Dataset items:
- - - - -
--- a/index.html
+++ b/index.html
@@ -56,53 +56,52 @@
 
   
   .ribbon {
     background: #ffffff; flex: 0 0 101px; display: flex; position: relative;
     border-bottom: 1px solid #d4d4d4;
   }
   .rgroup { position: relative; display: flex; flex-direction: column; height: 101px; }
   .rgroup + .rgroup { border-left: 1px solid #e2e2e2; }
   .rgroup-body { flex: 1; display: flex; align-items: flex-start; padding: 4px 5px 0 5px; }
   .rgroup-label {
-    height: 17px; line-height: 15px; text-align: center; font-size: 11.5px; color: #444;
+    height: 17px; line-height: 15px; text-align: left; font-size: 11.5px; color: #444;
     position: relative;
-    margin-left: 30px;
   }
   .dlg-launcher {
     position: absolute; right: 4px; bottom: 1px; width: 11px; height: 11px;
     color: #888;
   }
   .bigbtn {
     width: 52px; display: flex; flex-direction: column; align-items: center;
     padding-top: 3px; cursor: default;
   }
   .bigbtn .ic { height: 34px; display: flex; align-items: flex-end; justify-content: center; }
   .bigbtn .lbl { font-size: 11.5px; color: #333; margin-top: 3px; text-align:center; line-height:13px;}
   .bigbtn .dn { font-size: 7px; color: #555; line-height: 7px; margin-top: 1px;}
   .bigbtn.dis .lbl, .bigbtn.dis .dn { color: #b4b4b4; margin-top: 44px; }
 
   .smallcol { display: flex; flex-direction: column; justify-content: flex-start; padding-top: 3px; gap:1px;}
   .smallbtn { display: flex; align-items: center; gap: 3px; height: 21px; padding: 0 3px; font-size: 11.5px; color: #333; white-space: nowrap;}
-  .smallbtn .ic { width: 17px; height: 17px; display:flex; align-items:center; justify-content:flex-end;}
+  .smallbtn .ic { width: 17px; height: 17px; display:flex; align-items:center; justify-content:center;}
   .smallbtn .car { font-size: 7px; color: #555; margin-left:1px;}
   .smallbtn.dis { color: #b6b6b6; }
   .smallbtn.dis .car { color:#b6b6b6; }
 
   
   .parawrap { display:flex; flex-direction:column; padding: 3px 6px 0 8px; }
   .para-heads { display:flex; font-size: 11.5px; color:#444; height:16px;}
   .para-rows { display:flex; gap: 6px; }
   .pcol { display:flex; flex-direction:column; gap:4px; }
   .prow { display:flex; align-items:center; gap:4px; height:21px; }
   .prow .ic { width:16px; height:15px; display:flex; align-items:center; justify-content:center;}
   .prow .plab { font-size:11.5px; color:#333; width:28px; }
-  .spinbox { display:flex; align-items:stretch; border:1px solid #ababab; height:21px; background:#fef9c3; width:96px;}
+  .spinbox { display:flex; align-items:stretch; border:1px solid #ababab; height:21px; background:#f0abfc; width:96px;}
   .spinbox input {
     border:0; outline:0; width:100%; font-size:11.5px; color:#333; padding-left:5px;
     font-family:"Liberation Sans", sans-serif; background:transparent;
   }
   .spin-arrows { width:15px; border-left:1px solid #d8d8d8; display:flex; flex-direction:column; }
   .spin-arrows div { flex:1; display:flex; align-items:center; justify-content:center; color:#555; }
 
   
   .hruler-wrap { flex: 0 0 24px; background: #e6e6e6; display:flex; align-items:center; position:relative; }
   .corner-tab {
- - - - -
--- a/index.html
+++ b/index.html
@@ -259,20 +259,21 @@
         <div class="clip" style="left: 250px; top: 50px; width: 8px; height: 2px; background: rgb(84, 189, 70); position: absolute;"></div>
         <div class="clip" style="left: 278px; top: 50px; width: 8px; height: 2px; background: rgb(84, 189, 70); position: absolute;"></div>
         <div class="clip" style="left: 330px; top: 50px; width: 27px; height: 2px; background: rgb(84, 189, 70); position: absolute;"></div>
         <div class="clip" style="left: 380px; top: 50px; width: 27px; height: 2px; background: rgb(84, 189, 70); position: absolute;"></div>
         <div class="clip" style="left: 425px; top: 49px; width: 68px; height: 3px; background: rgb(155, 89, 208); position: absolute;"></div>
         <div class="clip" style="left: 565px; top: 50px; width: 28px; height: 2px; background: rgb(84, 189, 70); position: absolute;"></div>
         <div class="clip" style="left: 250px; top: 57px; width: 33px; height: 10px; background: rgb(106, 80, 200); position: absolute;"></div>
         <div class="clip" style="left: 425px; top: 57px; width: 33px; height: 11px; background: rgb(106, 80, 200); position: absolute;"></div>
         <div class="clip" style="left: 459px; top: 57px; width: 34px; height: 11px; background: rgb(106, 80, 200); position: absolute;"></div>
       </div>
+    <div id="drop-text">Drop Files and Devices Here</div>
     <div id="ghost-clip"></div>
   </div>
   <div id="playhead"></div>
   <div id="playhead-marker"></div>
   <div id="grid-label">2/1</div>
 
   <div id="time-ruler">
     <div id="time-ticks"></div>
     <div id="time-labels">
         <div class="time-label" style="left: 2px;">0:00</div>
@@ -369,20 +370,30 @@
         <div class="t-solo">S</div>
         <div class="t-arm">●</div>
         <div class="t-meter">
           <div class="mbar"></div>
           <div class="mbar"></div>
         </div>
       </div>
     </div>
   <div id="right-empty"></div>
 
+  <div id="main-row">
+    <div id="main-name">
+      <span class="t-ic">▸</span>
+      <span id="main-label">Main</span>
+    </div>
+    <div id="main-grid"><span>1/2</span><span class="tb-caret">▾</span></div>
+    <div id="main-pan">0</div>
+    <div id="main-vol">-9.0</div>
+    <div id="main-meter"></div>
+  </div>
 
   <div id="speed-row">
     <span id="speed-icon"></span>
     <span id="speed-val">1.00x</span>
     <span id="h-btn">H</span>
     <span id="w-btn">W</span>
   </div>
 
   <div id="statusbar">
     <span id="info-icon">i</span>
- - - - -
▶ _Task directions_
Working from the entries above, find every line in which the word "style" occurs and copy it.

▶ _Answer space_
         <div class="clip" style="left: 250px; top: 50px; width: 8px; height: 2px; background: rgb(84, 189, 70); position: absolute;"></div>
         <div class="clip" style="left: 278px; top: 50px; width: 8px; height: 2px; background: rgb(84, 189, 70); position: absolute;"></div>
         <div class="clip" style="left: 330px; top: 50px; width: 27px; height: 2px; background: rgb(84, 189, 70); position: absolute;"></div>
         <div class="clip" style="left: 380px; top: 50px; width: 27px; height: 2px; background: rgb(84, 189, 70); position: absolute;"></div>
         <div class="clip" style="left: 425px; top: 49px; width: 68px; height: 3px; background: rgb(155, 89, 208); position: absolute;"></div>
         <div class="clip" style="left: 565px; top: 50px; width: 28px; height: 2px; background: rgb(84, 189, 70); position: absolute;"></div>
         <div class="clip" style="left: 250px; top: 57px; width: 33px; height: 10px; background: rgb(106, 80, 200); position: absolute;"></div>
         <div class="clip" style="left: 425px; top: 57px; width: 33px; height: 11px; background: rgb(106, 80, 200); position: absolute;"></div>
         <div class="clip" style="left: 459px; top: 57px; width: 34px; height: 11px; background: rgb(106, 80, 200); position: absolute;"></div>
         <div class="time-label" style="left: 2px;">0:00</div>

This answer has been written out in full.